- _Assigned task_: From the entries below, return only the lines starting at the one that contains "Lens Cleaning Wipes: 10.25" and ending at the one that contains "total quantity: 10 -> 18", exactly as they stand.

[Change detection outputs]
Content starts

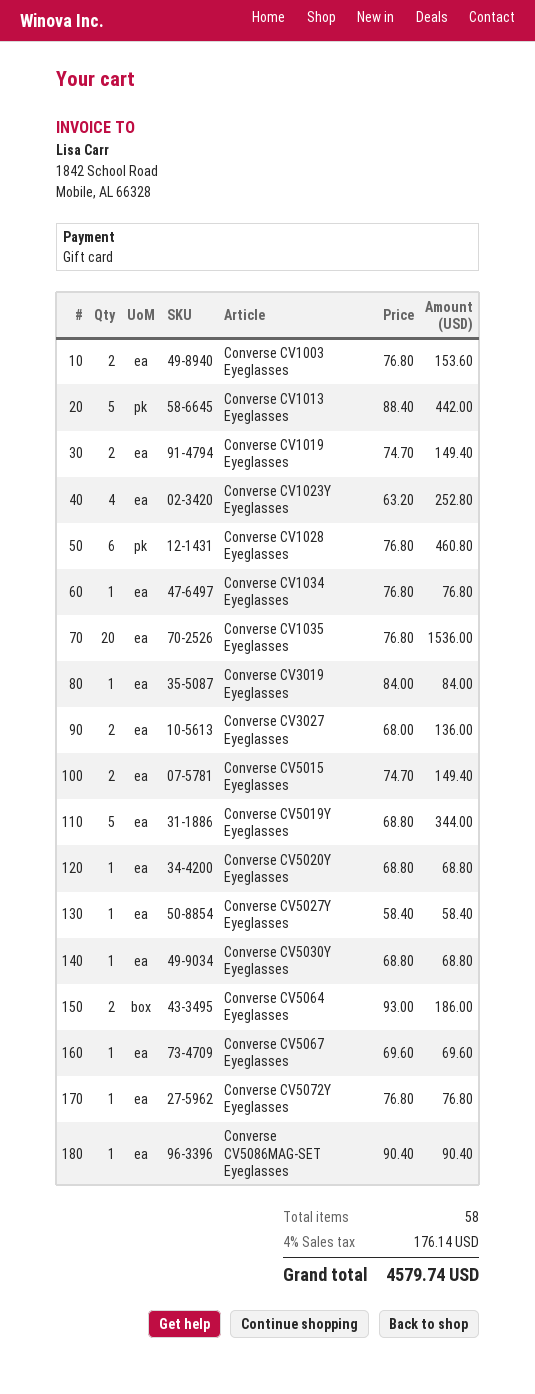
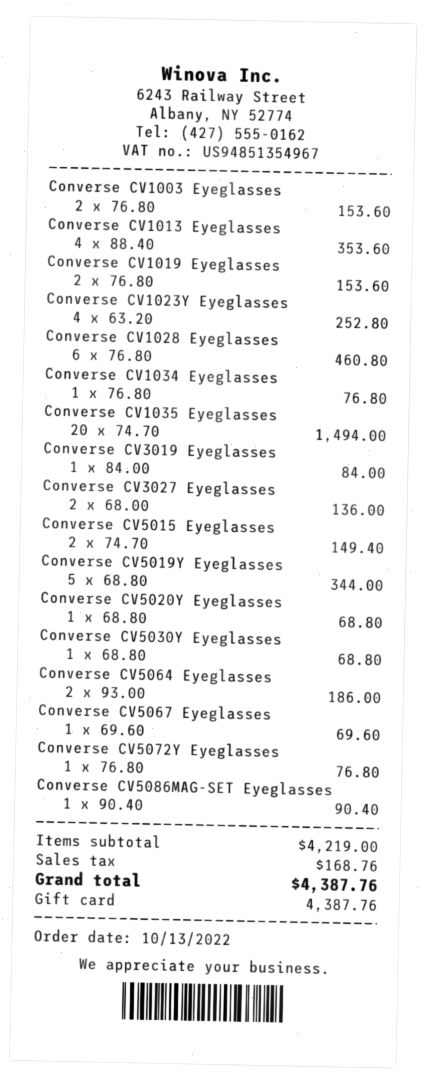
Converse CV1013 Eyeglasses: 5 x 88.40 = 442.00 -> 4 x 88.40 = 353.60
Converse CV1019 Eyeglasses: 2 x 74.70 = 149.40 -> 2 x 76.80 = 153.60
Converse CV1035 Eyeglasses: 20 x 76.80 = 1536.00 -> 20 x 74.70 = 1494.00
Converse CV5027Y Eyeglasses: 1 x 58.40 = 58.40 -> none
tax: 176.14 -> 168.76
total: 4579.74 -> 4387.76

Content ends
Content starts

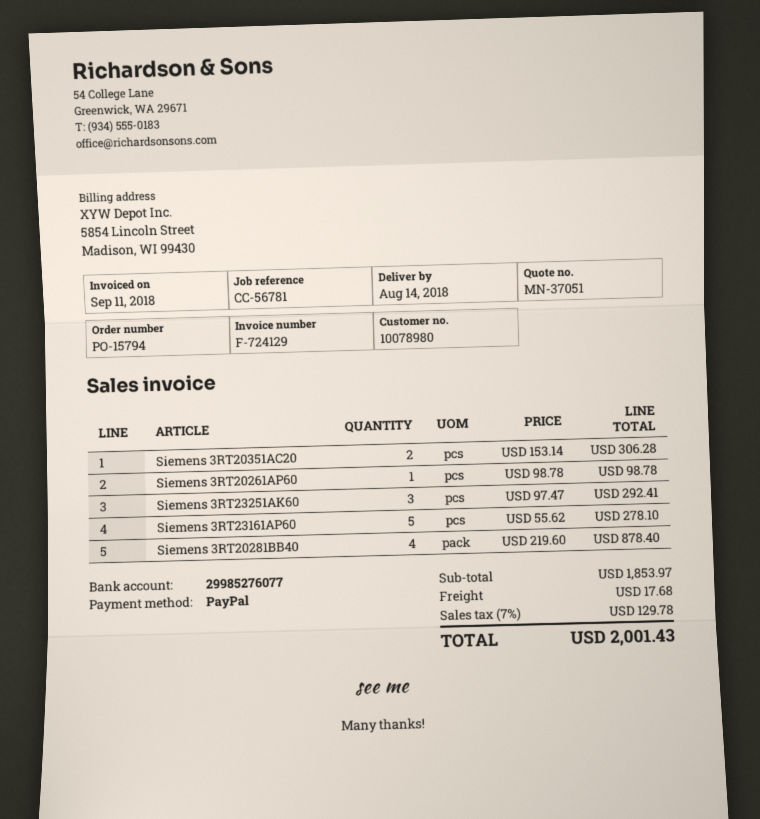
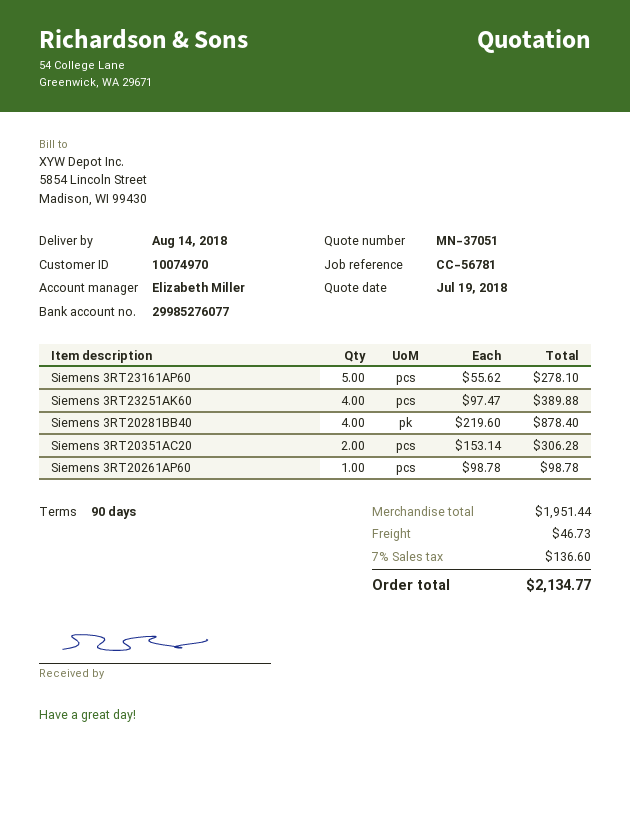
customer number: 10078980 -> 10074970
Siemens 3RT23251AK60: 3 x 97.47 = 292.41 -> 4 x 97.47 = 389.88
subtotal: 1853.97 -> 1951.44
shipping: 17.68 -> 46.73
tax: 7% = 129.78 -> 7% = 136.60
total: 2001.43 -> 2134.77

Content ends
Content starts

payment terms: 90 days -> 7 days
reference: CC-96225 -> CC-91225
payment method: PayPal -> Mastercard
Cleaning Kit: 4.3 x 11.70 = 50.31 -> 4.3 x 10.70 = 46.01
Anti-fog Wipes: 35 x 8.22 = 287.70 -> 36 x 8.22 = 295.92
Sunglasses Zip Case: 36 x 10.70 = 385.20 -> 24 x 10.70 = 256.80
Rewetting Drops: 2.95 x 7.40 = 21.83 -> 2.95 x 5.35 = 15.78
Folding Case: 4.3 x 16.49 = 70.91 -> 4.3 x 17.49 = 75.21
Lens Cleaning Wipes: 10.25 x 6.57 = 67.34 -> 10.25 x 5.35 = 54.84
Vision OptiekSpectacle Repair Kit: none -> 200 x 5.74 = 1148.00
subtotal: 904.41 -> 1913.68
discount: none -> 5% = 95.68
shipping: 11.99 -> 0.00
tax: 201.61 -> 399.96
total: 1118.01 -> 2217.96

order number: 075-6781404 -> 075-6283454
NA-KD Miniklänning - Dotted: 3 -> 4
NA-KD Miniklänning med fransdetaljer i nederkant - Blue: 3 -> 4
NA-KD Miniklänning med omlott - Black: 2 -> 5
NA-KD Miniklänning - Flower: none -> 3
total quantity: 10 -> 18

Content ends

- _Reply_:
Lens Cleaning Wipes: 10.25 x 6.57 = 67.34 -> 10.25 x 5.35 = 54.84
Vision OptiekSpectacle Repair Kit: none -> 200 x 5.74 = 1148.00
subtotal: 904.41 -> 1913.68
discount: none -> 5% = 95.68
shipping: 11.99 -> 0.00
tax: 201.61 -> 399.96
total: 1118.01 -> 2217.96

order number: 075-6781404 -> 075-6283454
NA-KD Miniklänning - Dotted: 3 -> 4
NA-KD Miniklänning med fransdetaljer i nederkant - Blue: 3 -> 4
NA-KD Miniklänning med omlott - Black: 2 -> 5
NA-KD Miniklänning - Flower: none -> 3
total quantity: 10 -> 18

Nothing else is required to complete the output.